Is the System Broken?

On NCAA Selections, Efficiency Metrics and Resume Metrics

I love metrics. Largely because I am obsessive about things I am passionate about, and metrics give me something else to obsess over and discuss when it comes to college basketball. I also like to know how things work, and metrics can help there (not the overall team metrics, per say, but more of the advanced statistical metrics). Finally, I love to argue. While subjective observations are great and useful, subjective arguments come across much better when you can back them up with cold, hard statistics.

So with that in mind, this recent tweet caught my eye:

No Escalators corrected himself in a Quote Tweet, Hall didn't drop in KenPom:

And I'm not here to knock the man, other than being a UConn fan, NoEscalators is alright in my book. I’m also not here to knock Hall’s W. A road win is a road win. I think Hall is a good team, but Marquette is atrocious (an article or maybe a podcast for another day). Any good team should blow them out on any court, home or road.

But let's talk about NoEscalators’ original point, because I think it's a commonly held belief among fans that the metrics don't respond adequately to Wins & Losses, and therefore the Selection Committee is not utilizing the criteria they should be using: wins and losses. That’s not really accurate.

Part of the problem is that KenPom & Torvik take up almost all of the metric oxygen because they're easily accessible and the media have loved to talk about them for ages. They were among the earliest metrics we had outside RPI. Because of that legacy, and the ease of accessibility, media and fans tend to put outsized importance on these metrics, both positively and negatively.

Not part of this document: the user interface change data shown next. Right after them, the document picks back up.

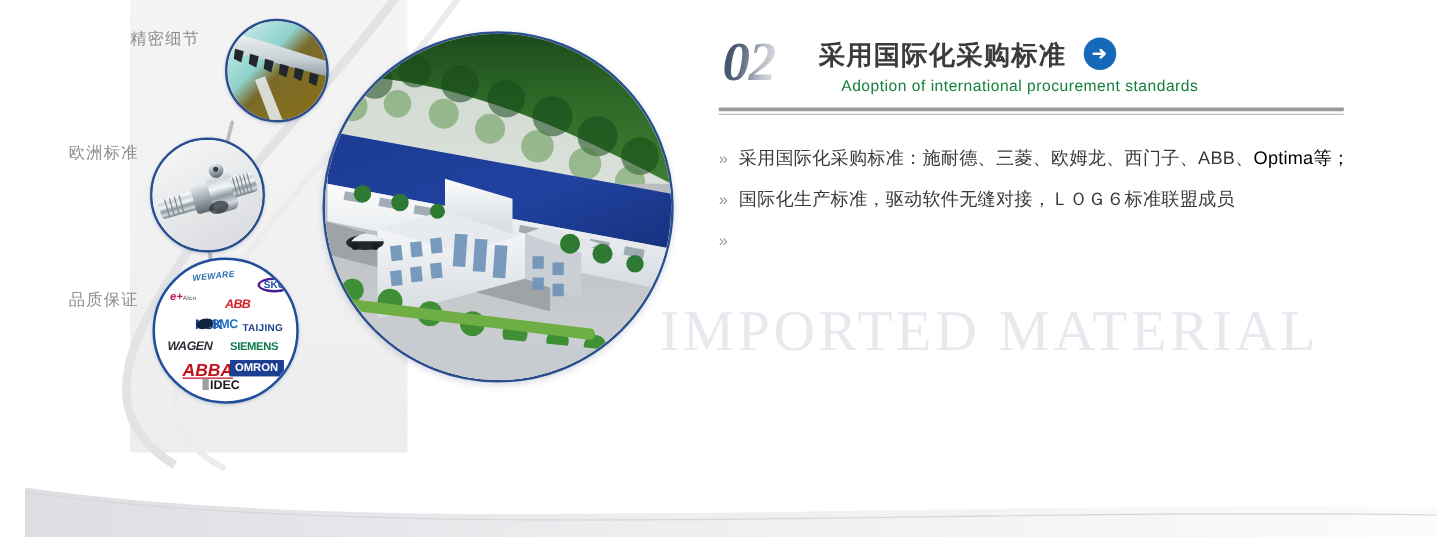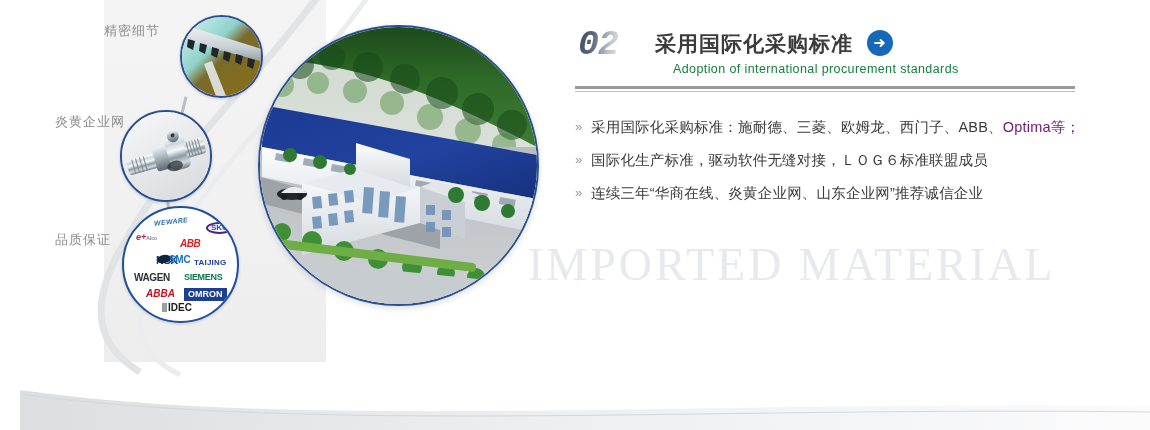--- a/index.html
+++ b/index.html
@@ -74,23 +74,23 @@
   .b-weware{ left:30px; top:10px;  font-size:7px;  color:#2f6fb2; font-style:italic; letter-spacing:.3px; transform:rotate(-6deg);}
   .b-sko   { left:82px; top:14px;  font-size:8px;  color:#1f4fa3; }
   .b-sko .ring{ display:inline-block; border:2px solid #4c1d95; border-radius:50%; padding:0px 3px; }
   .b-eplus { left:12px; top:25px;  font-size:9px;  color:#c2185b; font-style:italic;}
   .b-eplus small{ font-size:5px; color:#7a7f86; font-style:normal; }
   .b-abb   { left:56px; top:31px;  font-size:10px; color:#d62027; letter-spacing:-.5px;font-style:italic;}
   .b-nsk   { left:4px;  top:47px;  font-size:11px; color:#1b3f8f; letter-spacing:-.5px;margin-left:28px;}
   .b-smcdot{ left:33px; top:47px;  width:14px; height:8px; background:#10233f; border-radius:50% 50% 45% 45%; transform:rotate(-12deg);}
   .b-smc   { left:45px; top:47px;  font-size:10px; color:#1d6fc0; letter-spacing:-.3px;}
   .b-taijing{left:70px; top:51px;  font-size:8px;  color:#1b3f8f; letter-spacing:.2px;}
-  .b-wagen { left:10px; top:65px;  font-size:10px; color:#2c2f36; letter-spacing:-.4px;}
+  .b-wagen { left:10px; top:65px;  font-size:10px; color:#2c2f36; letter-spacing:-.4px;font-style:italic;}
   .b-siemens{left:60px; top:65px;  font-size:9px;  color:#0c7a4a; letter-spacing:-.3px;}
-  .b-abba  { left:22px; top:81px;  font-size:10px; color:#c1121f; font-style:italic;}
+  .b-abba  { left:22px; top:81px;  font-size:14px; color:#c1121f; font-style:italic;text-decoration:underline;}
   .b-omron { left:60px; top:80px;  font-size:9px;  color:#ffffff; background:#1c3f92; padding:1px 3px; border:1px solid #1c3f92;}
   .b-idec  { left:38px; top:95px;  font-size:10px; color:#1a1a1a; }
   .b-idec .bar{ display:inline-block; width:5px; height:9px; background:#9aa0a6; vertical-align:-1px; margin-right:1px;}
 
   
   .hero-circle{
     position:absolute; left:258px; top:25px; width:277px; height:277px;
     border-radius:50%; overflow:hidden;
     border:2px solid #2b4f8e;
     box-shadow:0 2px 6px rgba(30,50,90,.18);
@@ -98,22 +98,22 @@
   }
   .hero-inner{ position:absolute; inset:0; }
 
   
   .right{
     position:absolute; left:575px; top:22px; width:520px;
   }
   .head-row{ position:relative; height:62px; }
   .num-02{
     position:absolute; left:3px; top:6px;
-    font-family:Liberation Mono, monospace;
-    font-size:35px; font-weight:bold; font-style:italic;
+    font-family:Liberation Serif, serif;
+    font-size:44px; font-weight:bold; font-style:italic;
     line-height:1; letter-spacing:-1px;
     background:linear-gradient(100deg,#3c4d67 0%,#55627a 34%,#b9bec8 72%,#e3e5e9 100%);
     -webkit-background-clip:text; background-clip:text; color:transparent;
   }
   .title-cn{
     position:absolute; left:80px; top:8px;
     font-size:21px; font-weight:bold; color:#3b3b3b; letter-spacing:1px;
   }
   .arrow-badge{
     position:absolute; left:292px; top:8px;
@@ -133,42 +133,42 @@
   .bullets{ position:absolute; left:0; top:95px; width:520px; }
   .bullet{
     display:flex; align-items:flex-start; margin-bottom:13px;
   }
   .bullet .marker{
     color:#9a9a9a; font-size:13px; width:16px; flex:0 0 16px; line-height:20px;
   }
   .bullet .btext{
     font-size:14.5px; color:#3a3a3a; line-height:20px; letter-spacing:.2px;
   }
-  .accent{ color:#701a75; }
+  .accent{ color:#000000; }
 
   .watermark{
     position:absolute; left:528px; top:238px;
     font-family:"Liberation Serif","DejaVu Serif",serif;
     font-size:46px; color:#e7e9ef; letter-spacing:3px; white-space:nowrap;
   }
 </style>
 </head>
 <body>
 
 <div class="left-panel"></div>
 
 <div class="left-stage">
   <svg class="sweep" viewBox="0 0 600 380">
     <path d="M 330 -20 C 250 90, 175 150, 120 250 C 90 305, 95 345, 140 372" fill="none" stroke="#e2e3e5" stroke-width="7"></path>
     <path d="M 380 -20 C 300 95, 215 160, 160 265 C 128 320, 135 352, 180 375" fill="none" stroke="#ebecee" stroke-width="5"></path>
   </svg>
 </div>
 
 <div class="side-label lbl-1">精密细节</div>
-<div class="side-label lbl-2">炎黄企业网</div>
+<div class="side-label lbl-2">欧洲标准</div>
 <div class="side-label lbl-3">品质保证</div>
 
 <div class="connector conn-a"></div>
 <div class="connector conn-b"></div>
 
 <div class="circ circ-gear">
   <svg class="gear-bg" viewBox="0 0 79 79" preserveAspectRatio="none">
     <defs>
       <linearGradient id="gbg" x1="0" y1="0" x2="1" y2="1">
         <stop offset="0%" stop-color="#d9f0ee"></stop>
@@ -399,21 +399,20 @@
     <div class="bullet">
       <span class="marker">»</span>
       <span class="btext"><span>采用国际化采购标准：施耐德、三菱、欧姆龙、西门子、ABB、</span><span class="accent">Optima等；</span></span>
     </div>
     <div class="bullet">
       <span class="marker">»</span>
       <span class="btext">国际化生产标准，驱动软件无缝对接，ＬＯＧ６标准联盟成员</span>
     </div>
     <div class="bullet">
       <span class="marker">»</span>
-      <span class="btext">连续三年“华商在线、炎黄企业网、山东企业网”推荐诚信企业</span>
     </div>
   </div>
 </div>
 
 <div class="watermark">IMPORTED  MATERIAL</div>
 
 <div class="bottom-swoosh">
   <svg viewBox="0 0 1150 70" preserveAspectRatio="none" width="1150" height="70">
     <defs>
       <linearGradient id="sw1" x1="0" y1="0" x2="1" y2="0">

Just think about it, when was the last time you heard a prominent talking head discuss WAB or KPI or SOR? You might find them discussed by stat nerds or bracketologists or bubble watchers, but rarely among national talking heads or writers.

KenPom and Torvik are efficiency metrics, which means they attempt to measure how many points you score per possession, and adjust that for strength of opponent, which is generally a proprietary adjustment that differs from site to site. The difference between a 1 point win and a 1 point loss is 1 basket, and efficiency metrics treat those games as the extremely close results that they are. You can objectively play a good basketball game, score a ton of points efficiently, but still lose if your opponent was just slightly more efficient. You could play inefficiently, and still win if your opponent was just slightly more inefficient than you.

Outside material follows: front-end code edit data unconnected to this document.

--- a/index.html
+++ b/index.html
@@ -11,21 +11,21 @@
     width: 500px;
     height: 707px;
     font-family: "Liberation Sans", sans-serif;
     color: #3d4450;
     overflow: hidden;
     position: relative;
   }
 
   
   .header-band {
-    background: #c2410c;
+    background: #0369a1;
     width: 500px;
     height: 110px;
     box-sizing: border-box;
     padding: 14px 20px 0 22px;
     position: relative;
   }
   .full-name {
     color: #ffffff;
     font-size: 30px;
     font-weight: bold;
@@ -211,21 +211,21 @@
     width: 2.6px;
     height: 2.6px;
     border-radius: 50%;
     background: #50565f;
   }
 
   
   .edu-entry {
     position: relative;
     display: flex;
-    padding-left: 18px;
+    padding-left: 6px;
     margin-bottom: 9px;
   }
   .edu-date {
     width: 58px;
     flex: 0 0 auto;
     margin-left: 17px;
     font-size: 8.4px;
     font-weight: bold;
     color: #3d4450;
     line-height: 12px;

For a perfect example, let’s look no further than my beloved Johnnies. We hosted Alabama and posted an adjusted net efficiency rating of +18.5 per Bart Torvik (one of many reasons I like Torvik more than KenPom, he provides the data for individual game adjusted and raw efficiency margins). We lost that game by 7 points, because Alabama posted an adjusted efficiency margin of +27.9 points (the difference between the actual margin and the adjusted efficiency margins has to do with the amount of possessions in the game being adjusted up to 100 as a control, as well as the adjustment for playing on the road). Fast forward roughly 2 weeks, and Alabama posted a 26 point adjusted efficiency margin, but lost by 10 to Gonzaga. Fast forward roughly another 2 weeks, and St. John’s posted an 18.0 adjusted efficiency margin and beat Ole Miss.

Now, you might say that is a function of opponent. However, that’s not the case. The adjustment is meant to control for opponent. So in the eyes of Torvik, St. John’s effectively played equally well (or poorly, depending on your subjective opinion) against Alabama and Ole Miss, but got wildly different results—a 12 point swing. The same is true for Alabama as against St. John’s and Gonzaga.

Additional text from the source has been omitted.